Looking for a new job?

Fancy spending all day eating chocolate and getting paid for your feedback? This could be just the job for you – no prior experience required.

Cadbury’s owner, Mondelez International – which also owns Milka, Prince and Oreo – is looking for a new chocolate taster to work at its plant in Wokingham.

You will be working part-time as part of a team of 12 official tasters and a panel leader, to share your opinions on new flavour combinations for chocolate bars and cocoa drinks. Sounds good, right?

Phil Noble / Reuters

The deadline to apply for the role is 8 March – and you don’t need to have had any previous training as a chocolate professional. Once you start the job you will be given full training and the correct technical vocabulary to describe what you’re tasting.

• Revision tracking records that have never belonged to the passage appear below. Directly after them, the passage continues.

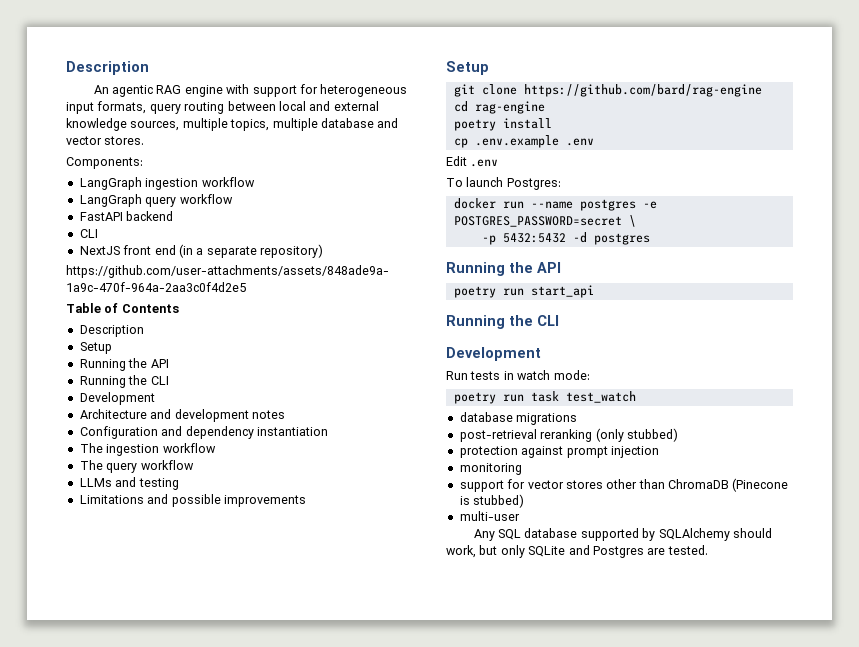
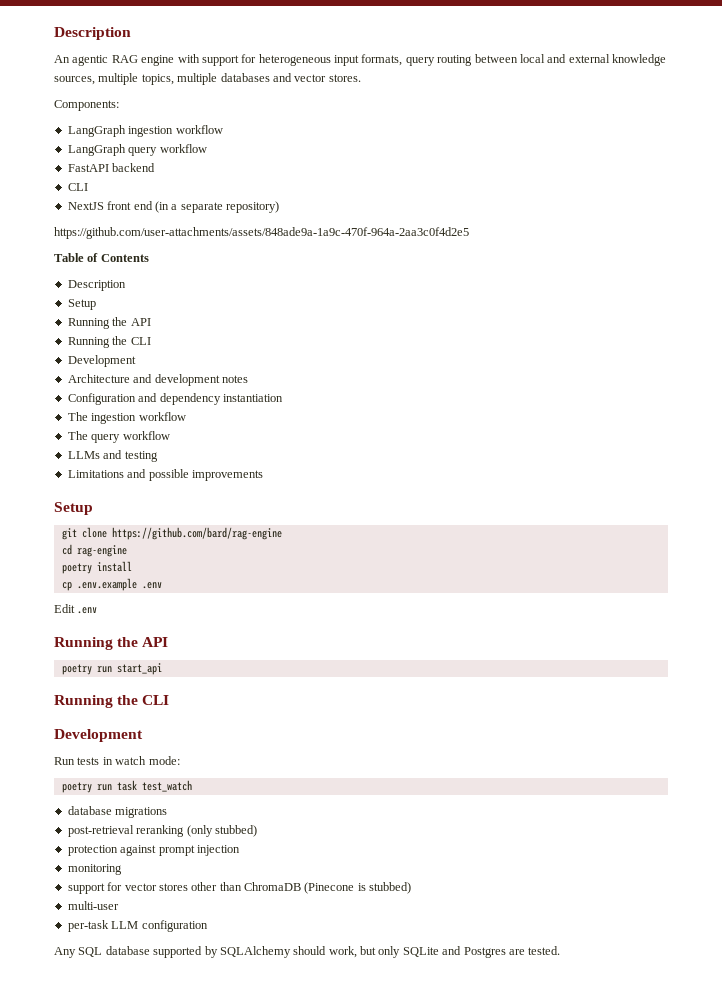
- An agentic RAG engine with support for heterogeneous input formats, query routing between local and external knowledge sources, multiple topics, multiple database and vector stores.
+ An agentic RAG engine with support for heterogeneous input formats, query routing between local and external knowledge sources, multiple topics, multiple databases and vector stores.
- To launch Postgres:
- docker run --name postgres -e POSTGRES_PASSWORD=secret \
- -p 5432:5432 -d postgres
+ per-task LLM configuration

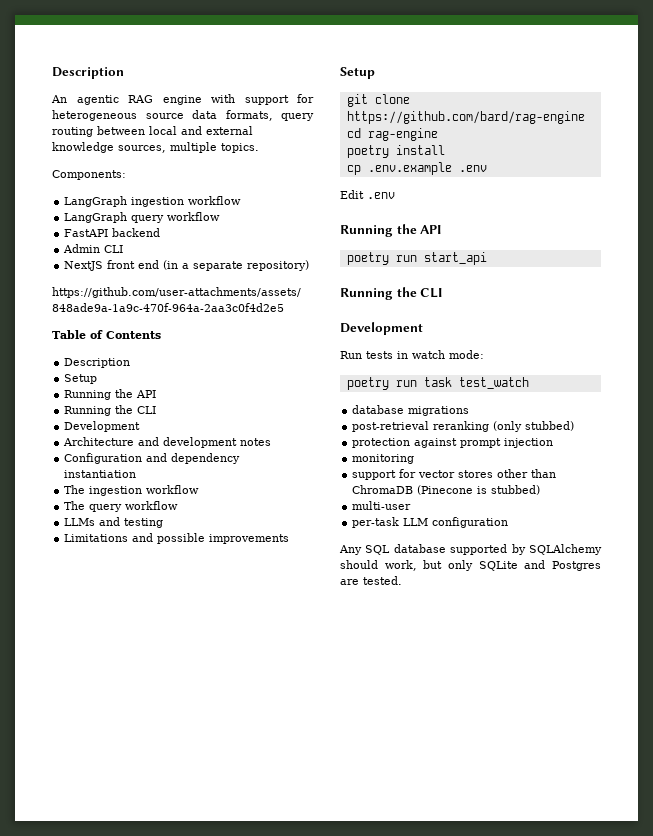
- An agentic RAG engine with support for heterogeneous input formats, query routing between local and external knowledge sources, multiple topics, multiple databases and vector stores.
+ An agentic RAG engine with support for heterogeneous source data formats, query routing between local and external knowledge sources, multiple topics.
  FastAPI backend
- CLI
+ Admin CLI

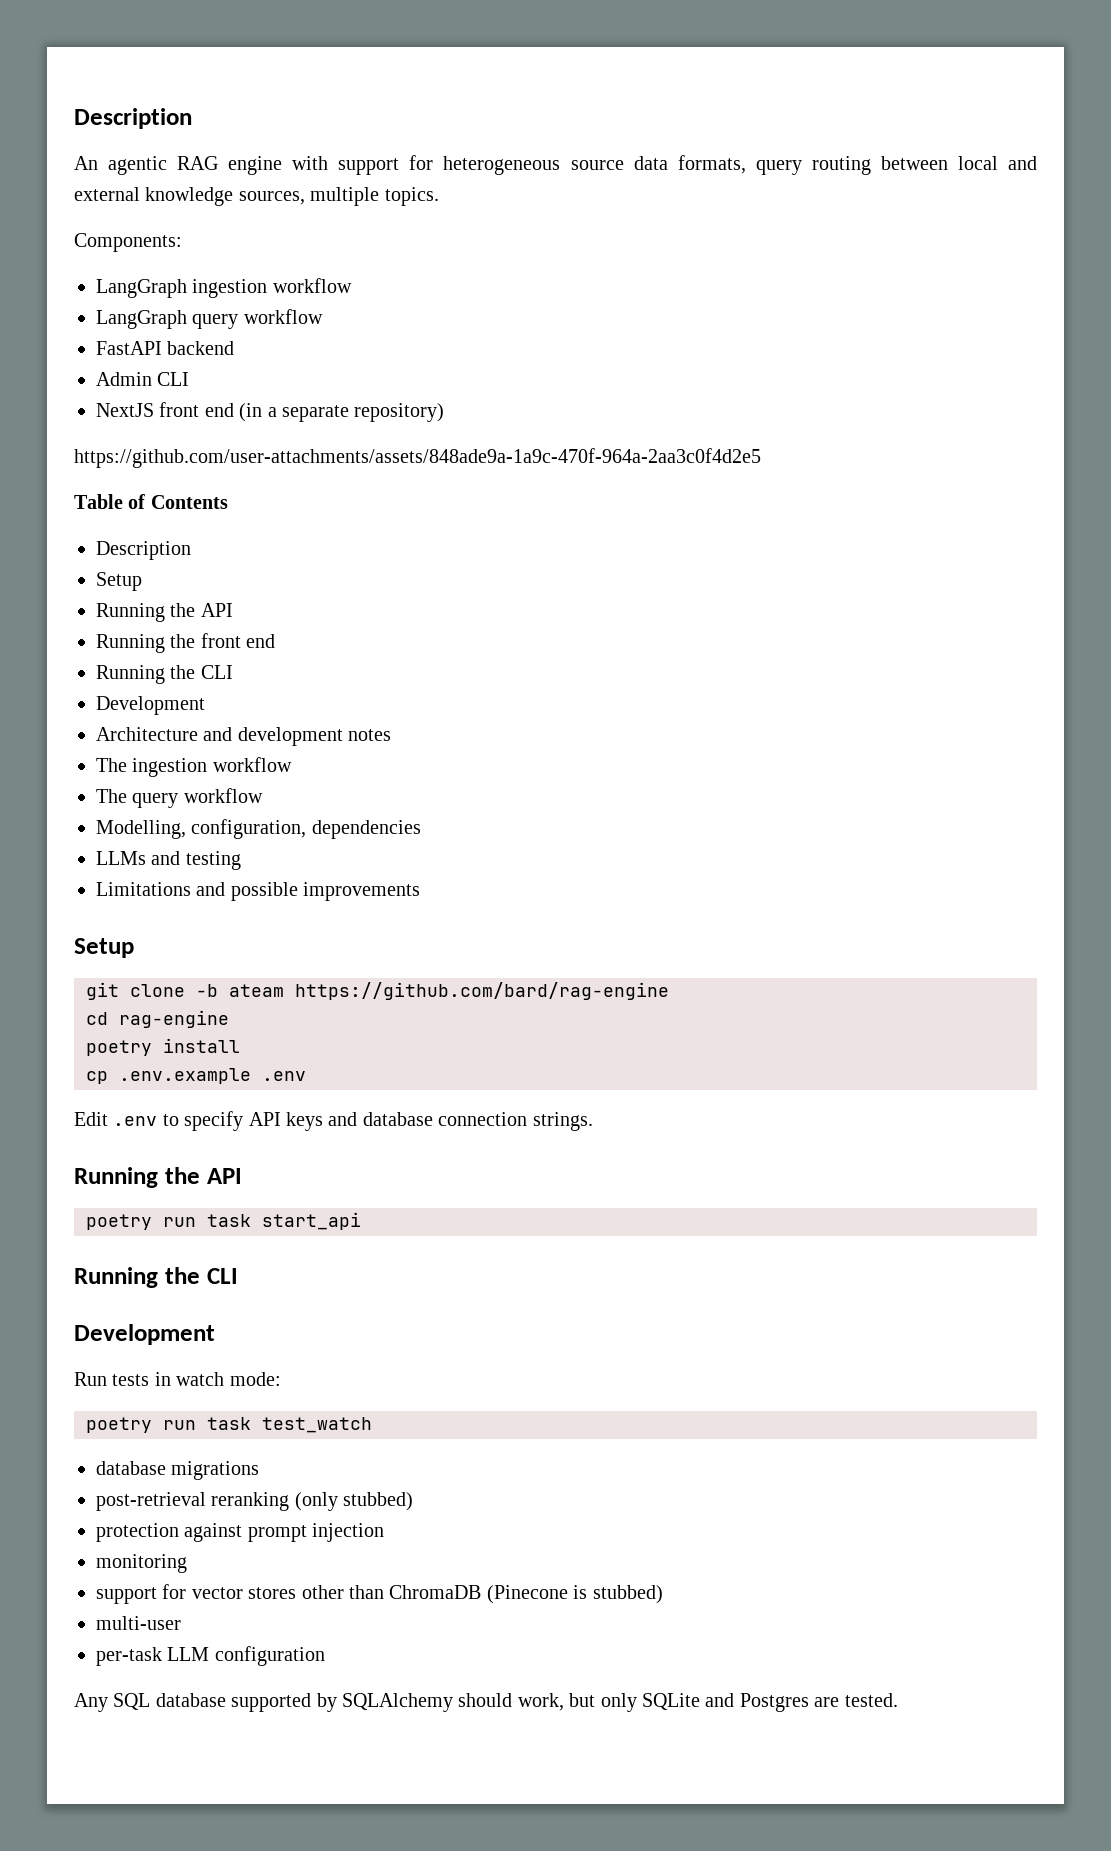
+ Running the front end
- Configuration and dependency instantiation
+ Modelling, configuration, dependencies
- git clone https://github.com/bard/rag-engine
+ git clone -b ateam https://github.com/bard/rag-engine
- Edit .env
+ Edit .env to specify API keys and database connection strings.
- poetry run start_api
+ poetry run task start_api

According to the job description, potential candidates will need a passion for confectionary; honesty when it comes to giving opinions; an eagerness to try new products; and great English language skills.

You’ll be paid an hourly wage of £10.75 and also be eligible for a bonus scheme, pensions and holiday days.

Sound too good to be true? Well you might not be able to give up the day job for a life spent nibbling chocolate just yet: the position is for either 7.5 hours a week Tuesday to Thursday or eight hours a week Monday to Thursday.

These reduced hours are in order to avoid ‘palate fatigue’ where workers can no longer make good judgements on what they’re eating.

A similar testing job was advertised at the company last year and Tracy Streams was one of the successful applicants.

In her job interview she had to pass several chocolate challenges including being able to detect subtle differences in taste between two pieces of chocolate. Now she gets to spend all day testing products like Green and Black’s new Milk Chocolate Pralines.

Tracy told Birmingham Mail: “I really look forward to the sessions, there is a lot more to being a taster than you might think, we have to identify really slight differences in smell, texture and even how the chocolate feels in your mouth.”